Eight hours later: sightseeing in San Antonio. A German camera team who are accompanying the journey, are treading on the alpine master's heels. Continuation of the journey in the car to Austin, capital of Texas and the American musical up-and-comers: every evening on the famous 6th Street about 100 rock clubs with live bands court the potential audience strolling by the door.

This weekend the situation is intensified: in the framework of a four day festival with associated music trade fair, "South by Southwest", 450 groups from all over the world develop a Babylonian pot pourri of sounds. The Alpinkatzen complete an unplugged concert in a trade fair hall at midday, before the "real" appearance should take place in the evening. The planned soundcheck in the Santa Fe club fails: the required equipment is not on stage.

Hubert von Goisern in the USA

Just before midnight: The Santa Fe is full, outside there are still another 50 Alpinkatzen-willing Yanks. Diagonally opposite in the Catfish, Seven Ages from the Vienna Neustadt have just enthused people with their ethno-oriented music. Now they are in the front row at Goisern's concert. Red-white-red solidarity.

It works out without a soundcheck. And: The Americans are more than taken with it. Terrific, incredible, funny, great show, unique - are the comments. One thing is already fixed: the next New York trip prospects of a career in America? "Yes, as a sideshow", comments an expert journalist. New York. The expedition became a caravan. The ORF, the German television and many Austrian newspapers follow the master through the wild East.

Reinhard Stranzinger and Hubert von Goisern

There is a capella playing for the New York Vice Senior President of Goisern's - hitherto with waiting tactics - record company BMG Ariola, Heinz Henn from Cologne (The President is a Carinthian, but is unfortunately abroad). Henn skillfully avoids the question from Goisern's manager, about how it now stands with a release in the USA.: "you must carry on, not forget your origin, not let yourself be interrupted. Then everything is possible."

A quarter of an hour later, at WBAI 95.5FM, there is a radio interview.
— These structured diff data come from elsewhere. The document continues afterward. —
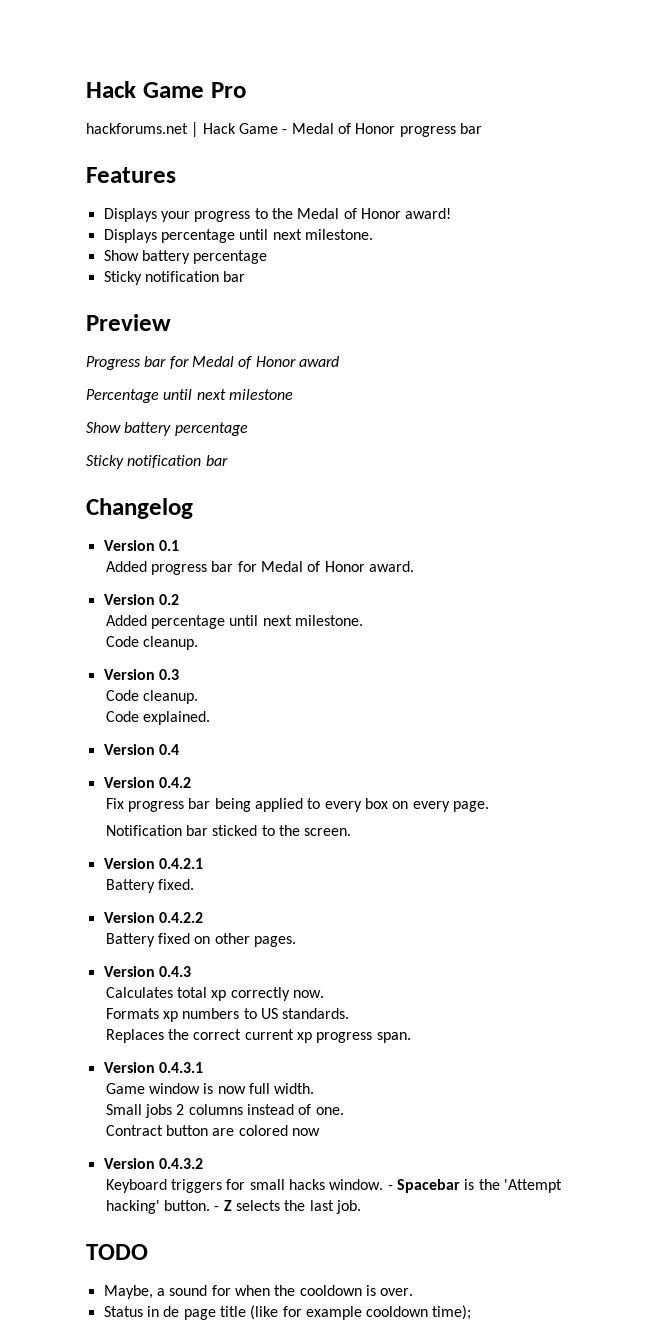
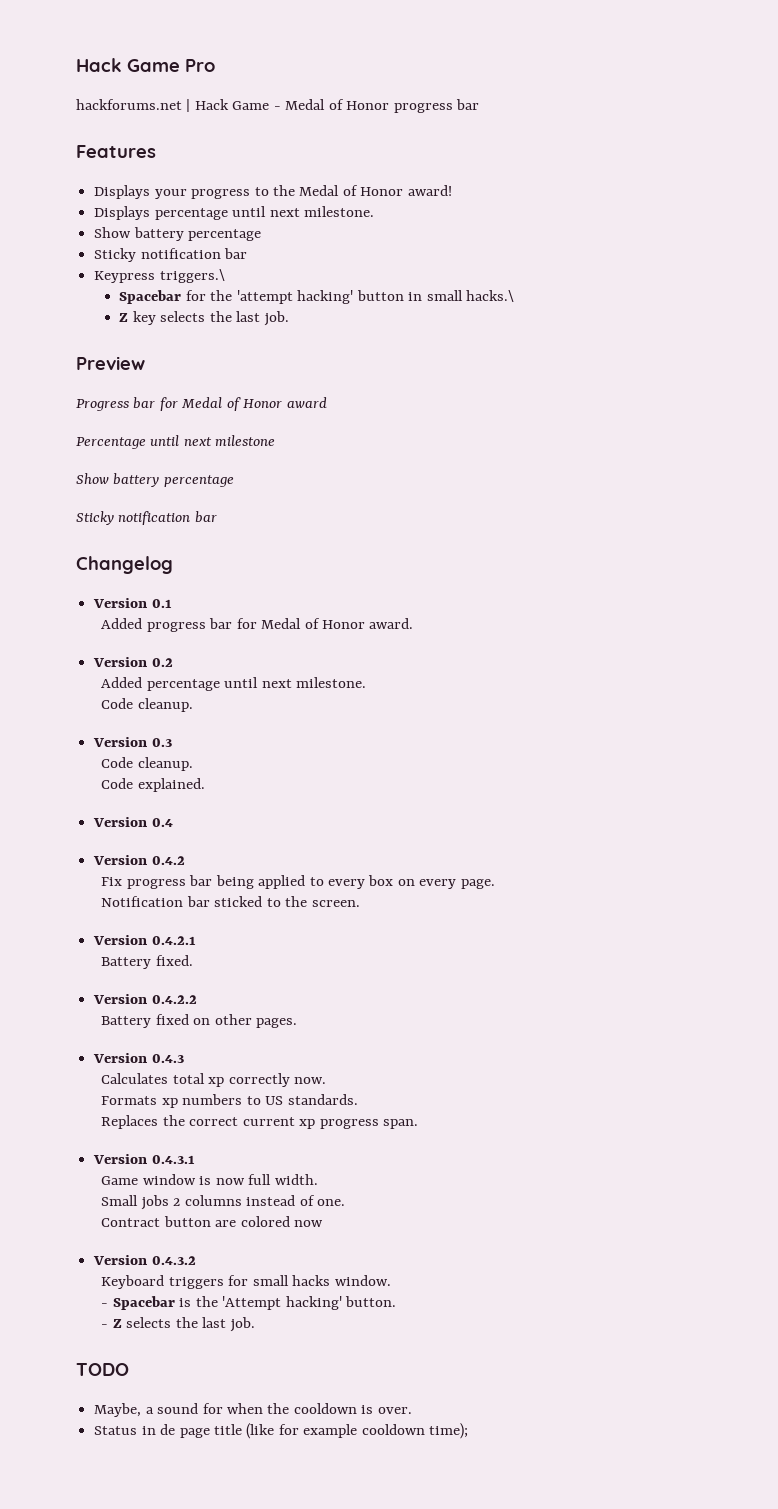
(246, 276) none -> [94,269,225,283] [119,290,515,304] [119,311,289,326] // Keypress triggers.\ // Spacebar for the 'attempt hacking' button in small hacks.\ // Z key selects the last job.
(384, 1184) none -> (391, 1280) //
(211, 1205) none -> (397, 1301) //

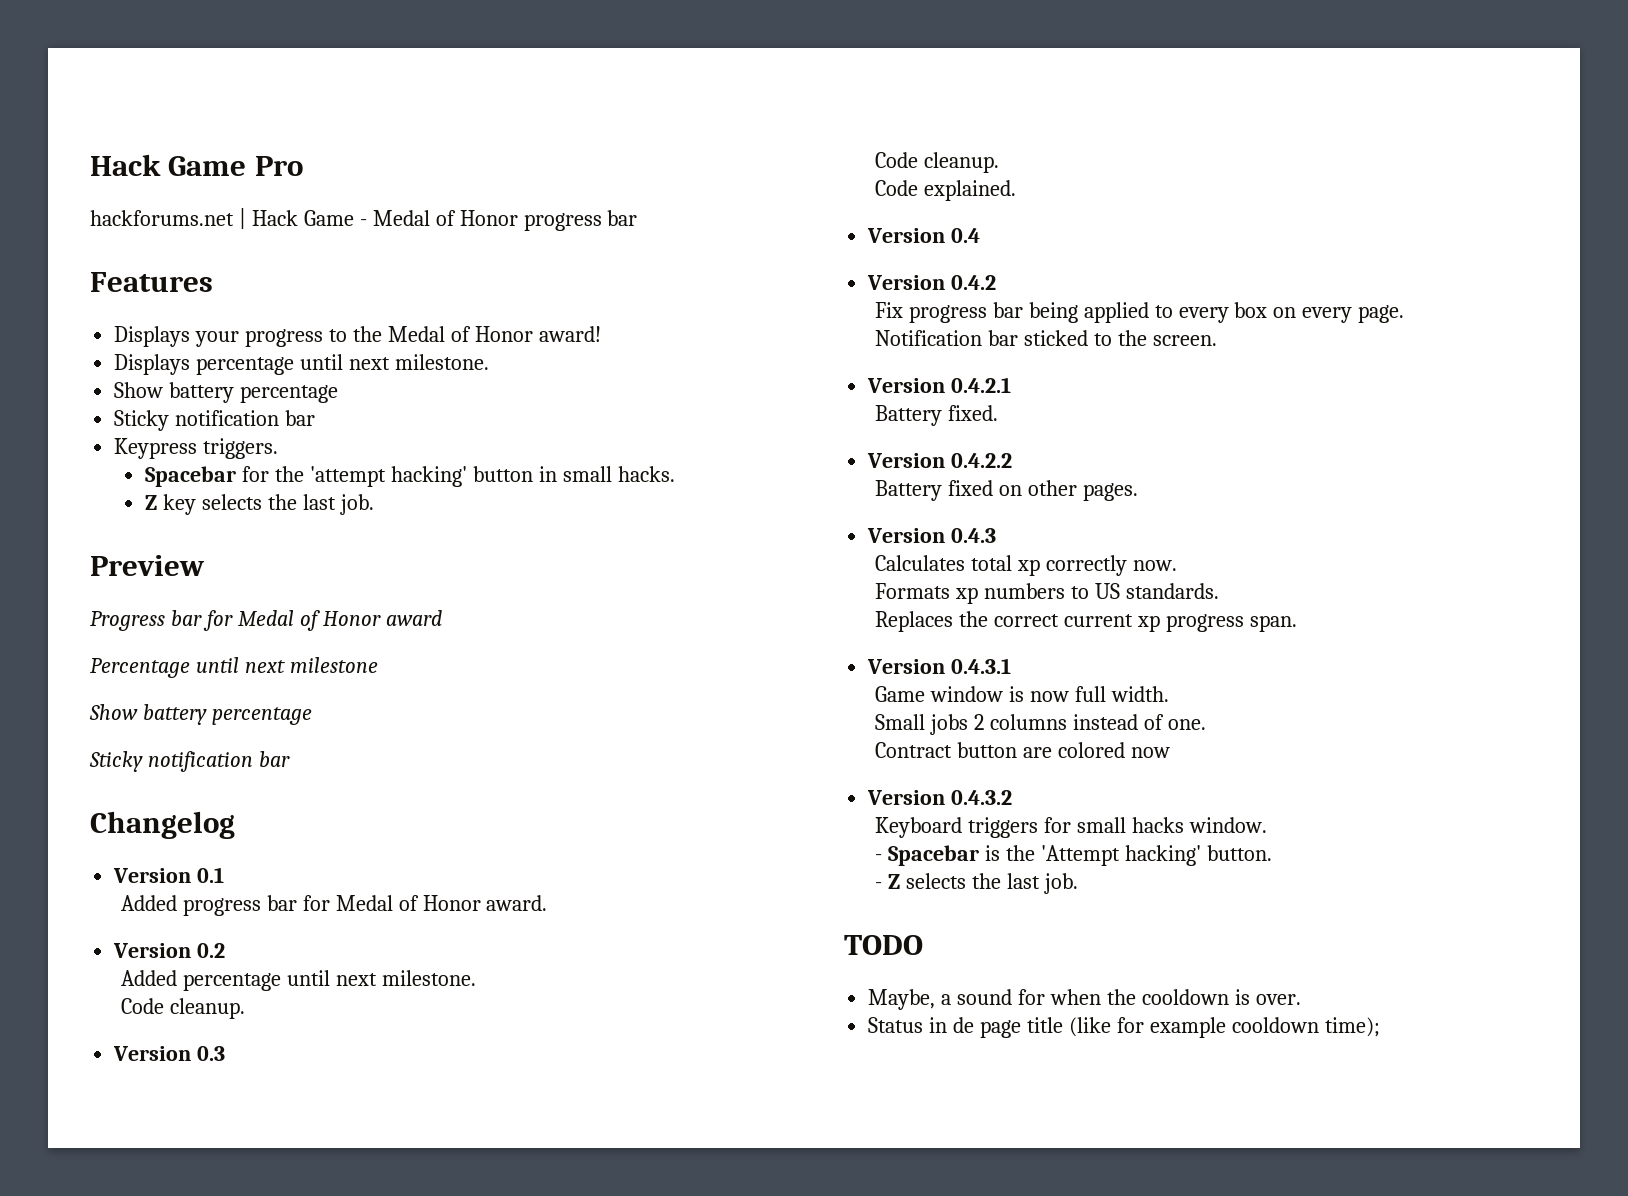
[159,269,225,283] triggers.\ -> [203,438,279,459] triggers.
[466,290,515,302] hacks.\ -> [617,466,675,482] hacks.

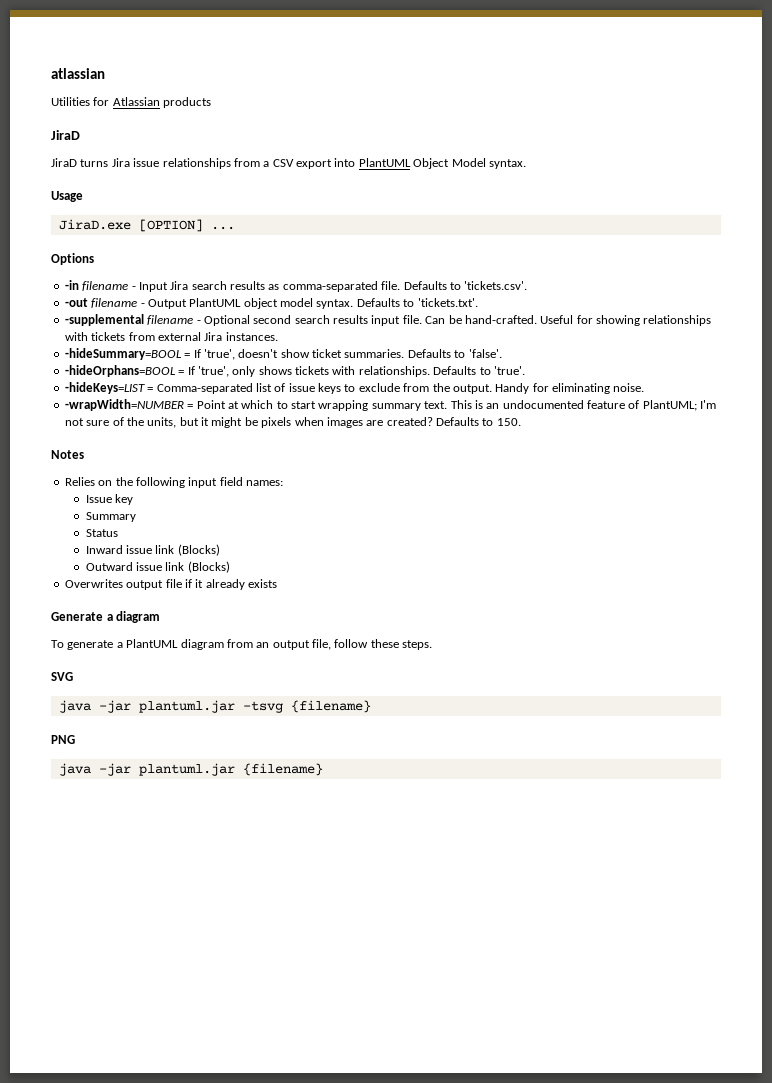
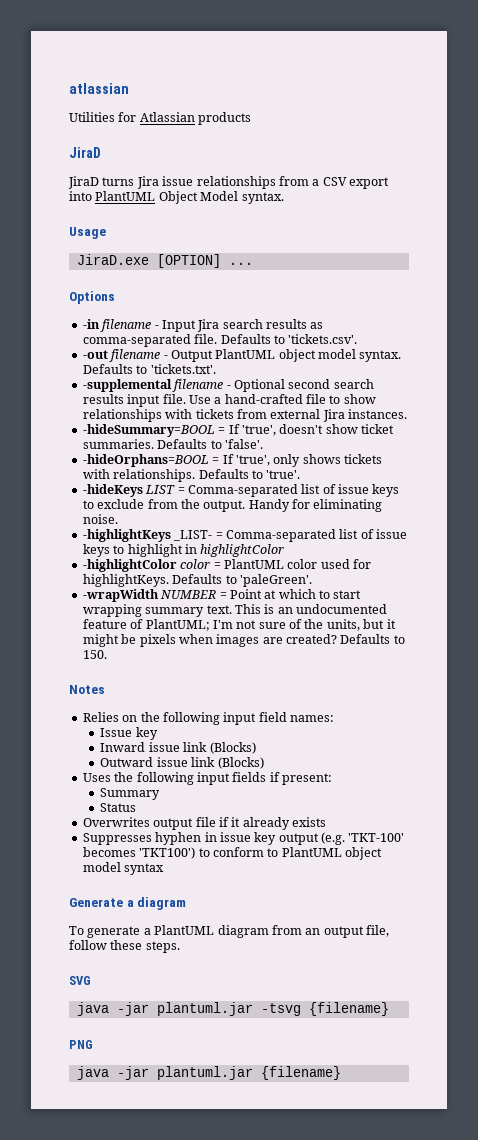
[425,315,640,326] Can be hand-crafted. Useful for showing -> [188,394,376,404] Use a hand-crafted file to show
[64,382,145,394] -hideKeys=LIST -> [82,484,176,497] -hideKeys LIST
[64,399,184,411] -wrapWidth=NUMBER -> [82,529,407,542] [82,544,285,557] [82,559,371,572] [82,574,312,587] [82,589,217,602] -highlightKeys _LIST- = Comma-separated list of issue keys to highlight in highlightColor // -highlightColor color = PlantUML color used for highlightKeys. Defaults to 'paleGreen'. // -wrapWidth NUMBER
[85,512,136,522] [85,529,118,537] // Summary // Status -> (158, 733) none
(230, 567) none -> [82,772,332,785] [100,788,161,800] [100,803,137,812] // Uses the following input fields if present: // Summary // Status
(277, 583) none -> [82,832,405,845] [82,847,382,860] [82,862,165,875] // Suppresses hyphen in issue key output (e.g. 'TKT-100' becomes 'TKT100') to conform to PlantUML object model syntax

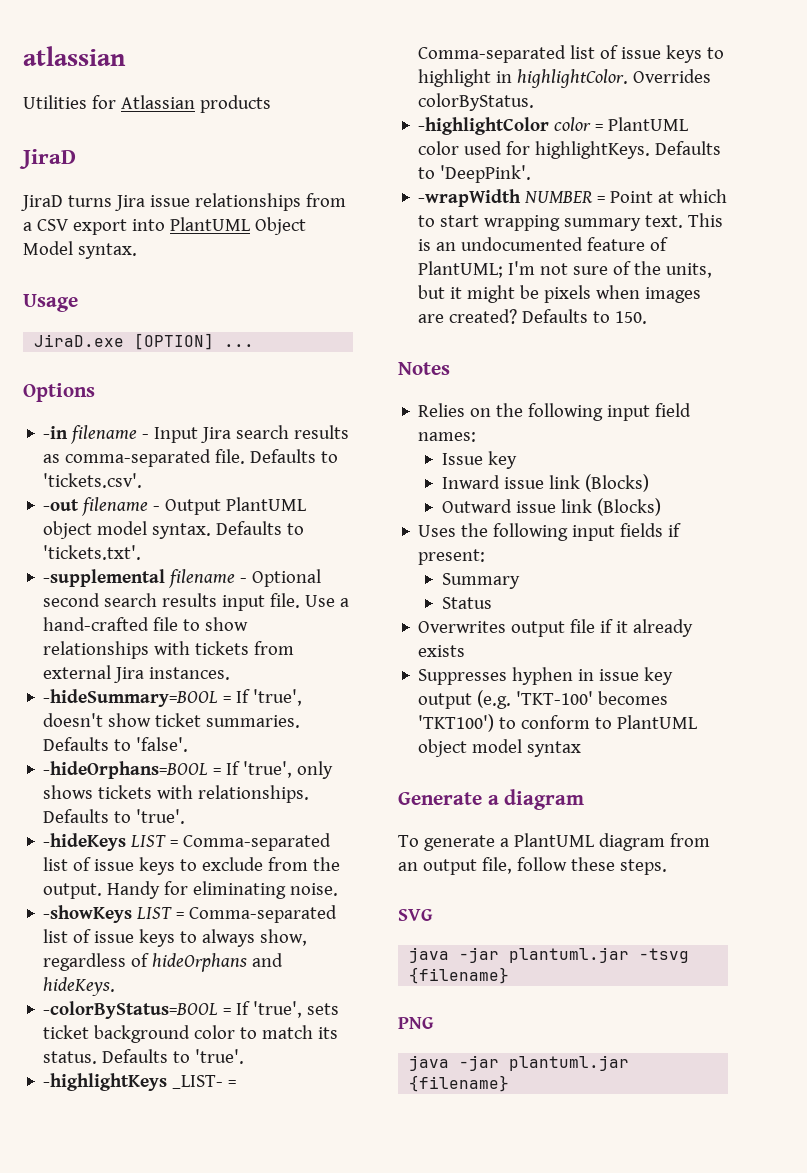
(118, 519) none -> [43,905,338,923] [43,929,308,947] [43,953,284,972] [43,977,116,996] [43,1001,340,1019] [43,1025,339,1043] [43,1049,245,1064] // -showKeys LIST = Comma-separated list of issue keys to always show, regardless of hideOrphans and hideKeys. // -colorByStatus=BOOL = If 'true', sets ticket background color to match its status. Defaults to 'true'.
[200,544,285,557] highlightColor -> [517,69,712,88] [418,93,535,111] highlightColor. Overrides colorByStatus.
[239,574,312,587] 'paleGreen'. -> [440,165,532,183] 'DeepPink'.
And then, in the evening, it comes to the appearance. The club on 14th Street is called The Cooler. Somehow it is reminiscent of a modern Viennese U4. Erich Zawinul, son of the Austro-American jazz giant, Joe Zawinul, organised the concert. About 60 guests pay for the entrance for Goisern, completely unknown to them, the other 150 are invited guests from the media: New York Times, New York Post, Village Voice and colleagues from countries like Brazil, Israel, Italy and Germany. The Austrian Cultural Institute is present as sponsor.

Goisern, hyper-nervous the whole day, pulls out all the stops. And satisfies. Three encores, the last long after 1am, after about two hours of live music, are necessary. While quite a lot of Austrian living in New York go to clap Hubert on the back, Manager Hein looks around for contacts. "Give me the group for a day, I will make them famous," one US manager offers. Another estimates three days.

An adventure comes to an end, and there is alter time to reflect: Three hours after their arrival in Europe, the Alpinkatzen are already standing in front of German television cameras again. Hubert von Goisern's first assessment: "My confidence was strengthened. We found that in other countries they are no different from anybody else and that what we do can be placed quite beside what other people do. You must expect that something of the euphoria with which the Americans prevailed after the concerts remains."